Austin Elena, Zanobetti Antonella, Coull Brent, Schwartz Joel, Gold Diane R, Koutrakis Petros
1] Department of Environmental Health, Harvard School of Public Health, Boston, Massachusetts, USA [2] Department of Environmental and Occupational Health, University of Washington School of Public Health, Seattle, Washington, USA.
Department of Environmental Health, Harvard School of Public Health, Boston, Massachusetts, USA.
J Expo Sci Environ Epidemiol. 2015 Sep-Oct;25(5):532-42. doi: 10.1038/jes.2014.45. Epub 2014 Jul 9.
Local trends in ozone concentration may differ by meteorological conditions. Furthermore, the trends occurring at the extremes of the Ozone distribution are often not reported even though these may be very different than the trend observed at the mean or median and they may be more relevant to health outcomes. Classify days of observation over a 16-year period into broad categories that capture salient daily local weather characteristics. Determine the rate of change in mean and median O3 concentrations within these different categories to assess how concentration trends are impacted by daily weather. Further examine if trends vary for observations in the extremes of the O3 distribution. We used k-means clustering to categorize days of observation based on the maximum daily temperature, standard deviation of daily temperature, mean daily ground level wind speed, mean daily water vapor pressure and mean daily sea-level barometric pressure. The five cluster solution was determined to be the appropriate one based on cluster diagnostics and cluster interpretability. Trends in cluster frequency and pollution trends within clusters were modeled using Poisson regression with penalized splines as well as quantile regression. There were five characteristic groupings identified. The frequency of days with large standard deviations in hourly temperature decreased over the observation period, whereas the frequency of warmer days with smaller deviations in temperature increased. O3 trends were significantly different within the different weather groupings.

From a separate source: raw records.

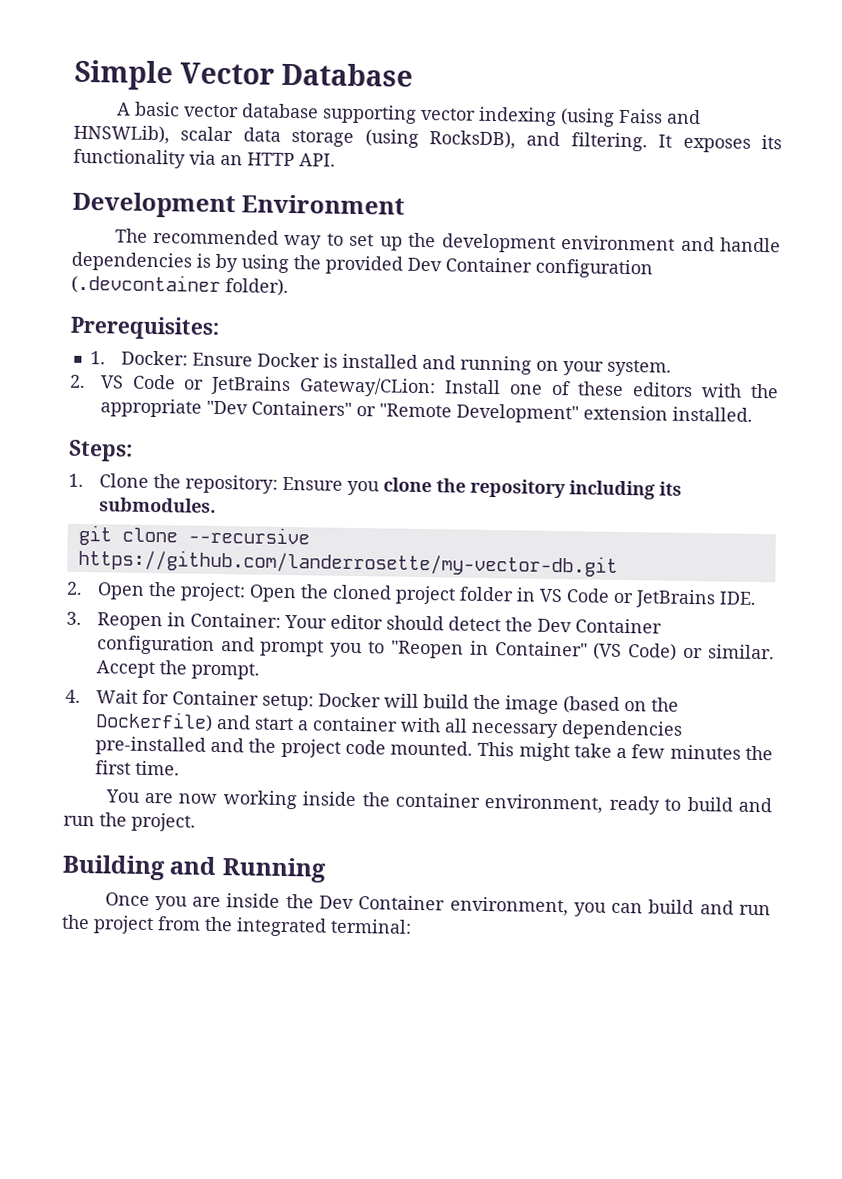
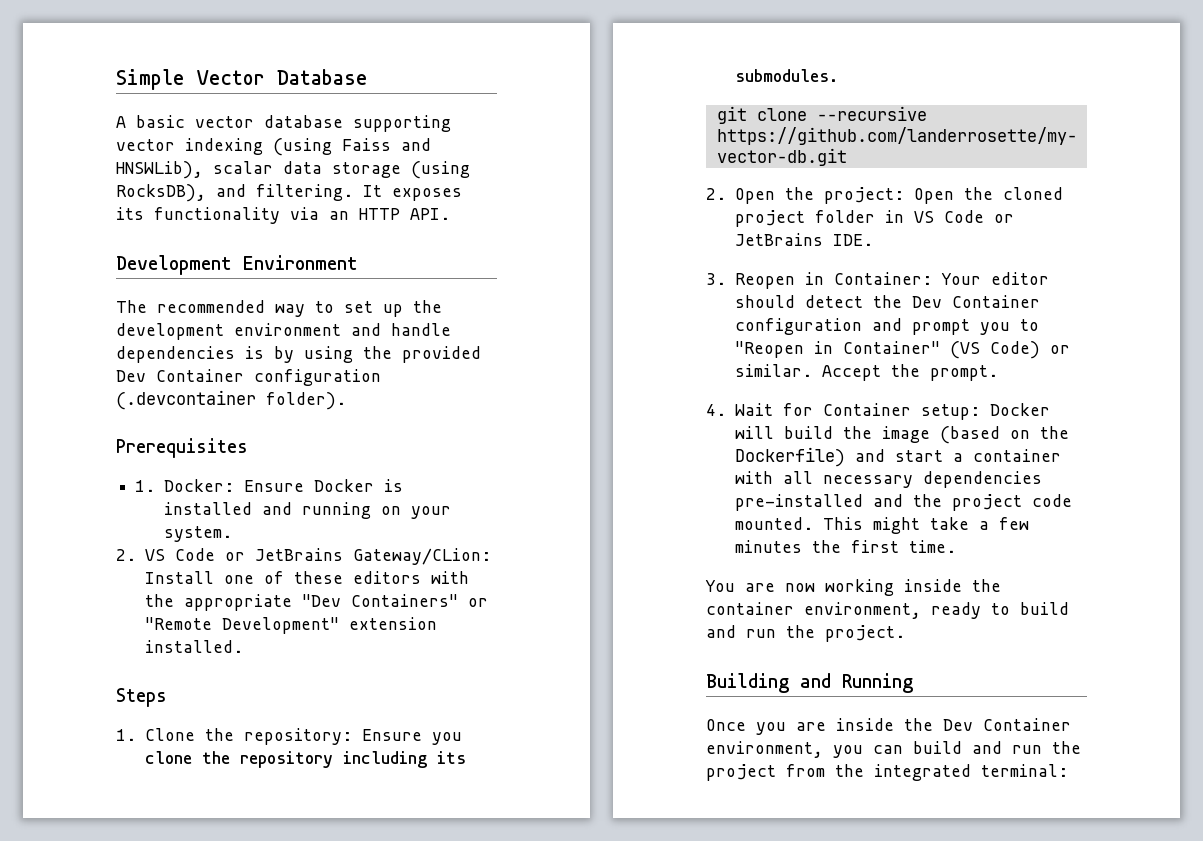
- Prerequisites:
+ Prerequisites
- Steps:
+ Steps

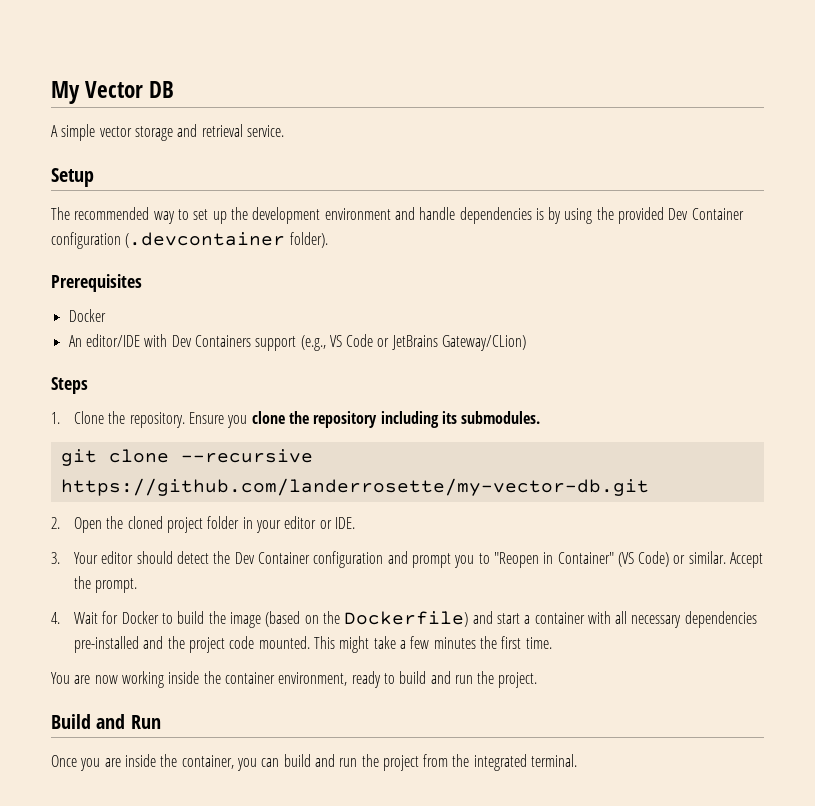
- Simple Vector Database
- A basic vector database supporting vector indexing (using Faiss and HNSWLib), scalar data storage (using RocksDB), and filtering. It exposes its functionality via an HTTP API.
- Development Environment
+ My Vector DB
+ A simple vector storage and retrieval service.
+ Setup
  Prerequisites
- 1. Docker: Ensure Docker is installed and running on your system.
- 2. VS Code or JetBrains Gateway/CLion: Install one of these editors with the appropriate "Dev Containers" or "Remote Development" extension installed.
+ Docker
+ An editor/IDE with Dev Containers support (e.g., VS Code or JetBrains Gateway/CLion)
- 1. Clone the repository: Ensure you clone the repository including its submodules.
+ 1. Clone the repository. Ensure you clone the repository including its submodules.
- 2. Open the project: Open the cloned project folder in VS Code or JetBrains IDE.
+ 2. Open the cloned project folder in your editor or IDE.
- 3. Reopen in Container: Your editor should detect the Dev Container configuration and prompt you to "Reopen in Container" (VS Code) or similar.
+ 3. Your editor should detect the Dev Container configuration and prompt you to "Reopen in Container" (VS Code) or similar.
- 4. Wait for Container setup: Docker will build the image (based on the Dockerfile) and start a container with all necessary dependencies pre-installed and the project code mounted.
+ 4. Wait for Docker to build the image (based on the Dockerfile) and start a container with all necessary dependencies pre-installed and the project code mounted.
- Building and Running
+ Build and Run
- Once you are inside the Dev Container environment, you can build and run the project from the integrated terminal:
+ Once you are inside the container, you can build and run the project from the integrated terminal.

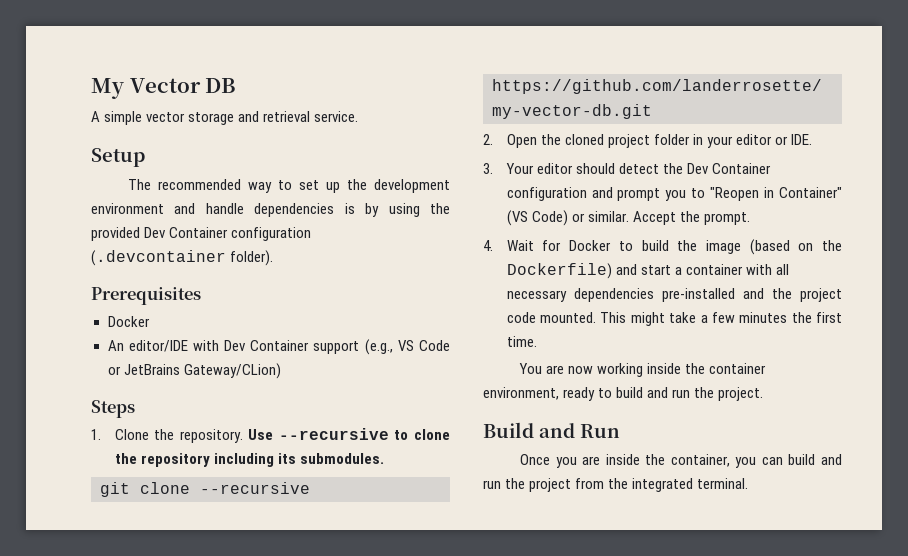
- An editor/IDE with Dev Containers support (e.g., VS Code or JetBrains Gateway/CLion)
+ An editor/IDE with Dev Container support (e.g., VS Code or JetBrains Gateway/CLion)
- Ensure you clone the repository including its submodules.
+ Use --recursive to clone the repository including its submodules.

Furthermore, the rate of O3 change for the 95th percentile and 5th percentile was significantly different than the rate of change of the median for several of the weather categories.We found that O3 trends vary between different characteristic local weather patterns. O3 trends were significantly different between the different weather groupings suggesting an important interaction between changes in prevailing weather conditions and O3 concentration.

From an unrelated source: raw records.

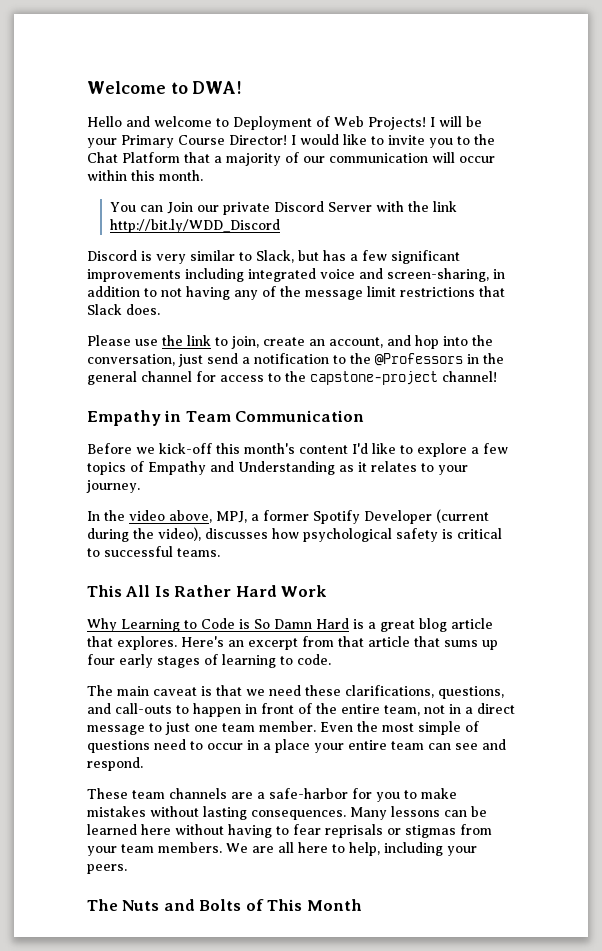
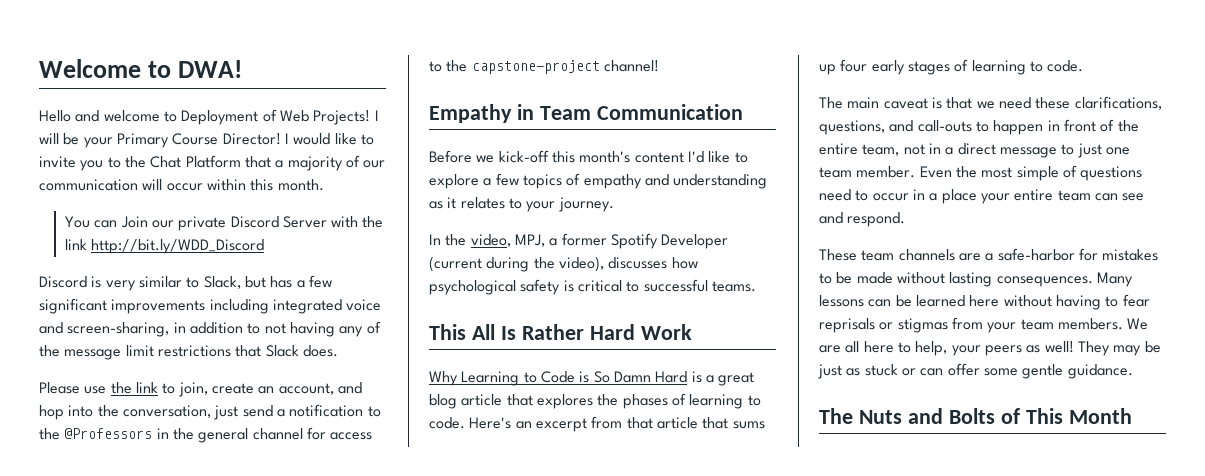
- Before we kick-off this month's content I'd like to explore a few topics of Empathy and Understanding as it relates to your journey.
+ Before we kick-off this month's content I'd like to explore a few topics of empathy and understanding as it relates to your journey.
- In the video above, MPJ, a former Spotify Developer (current during the video), discusses how psychological safety is critical to successful teams.
+ In the video, MPJ, a former Spotify Developer (current during the video), discusses how psychological safety is critical to successful teams.
- Why Learning to Code is So Damn Hard is a great blog article that explores.
+ Why Learning to Code is So Damn Hard is a great blog article that explores the phases of learning to code.
- These team channels are a safe-harbor for you to make mistakes without lasting consequences.
+ These team channels are a safe-harbor for mistakes to be made without lasting consequences.
- We are all here to help, including your peers.
+ We are all here to help, your peers as well! They may be just as stuck or can offer some gentle guidance.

臭氧浓度的局部趋势可能因气象条件而异。此外,即使臭氧分布极端值处出现的趋势可能与均值或中位数处观察到的趋势有很大不同,且可能与健康结果更相关,但这些趋势往往未被报告。将16年期间的观测日分类为能体现当地每日显著天气特征的宽泛类别。确定这些不同类别内臭氧平均浓度和中位数浓度的变化率,以评估浓度趋势如何受到每日天气的影响。进一步研究臭氧分布极端值处的观测趋势是否有所不同。我们使用k均值聚类法,根据日最高温度、日温度标准差、日地面平均风速、日水汽压均值和日海平面气压均值对观测日进行分类。基于聚类诊断和聚类可解释性,确定五类聚类解决方案是合适的。使用带惩罚样条的泊松回归以及分位数回归对聚类频率趋势和聚类内的污染趋势进行建模。确定了五个特征分组。在观测期内,每小时温度标准差大的天数频率下降,而温度偏差小的较温暖天数频率增加。不同天气分组内的臭氧趋势显著不同。此外,对几个天气类别而言,第95百分位数和第5百分位数处的臭氧变化率与中值的变化率显著不同。我们发现,臭氧趋势在不同的当地特征天气模式之间存在差异。不同天气分组之间的臭氧趋势显著不同,这表明主要天气条件变化与臭氧浓度之间存在重要的相互作用。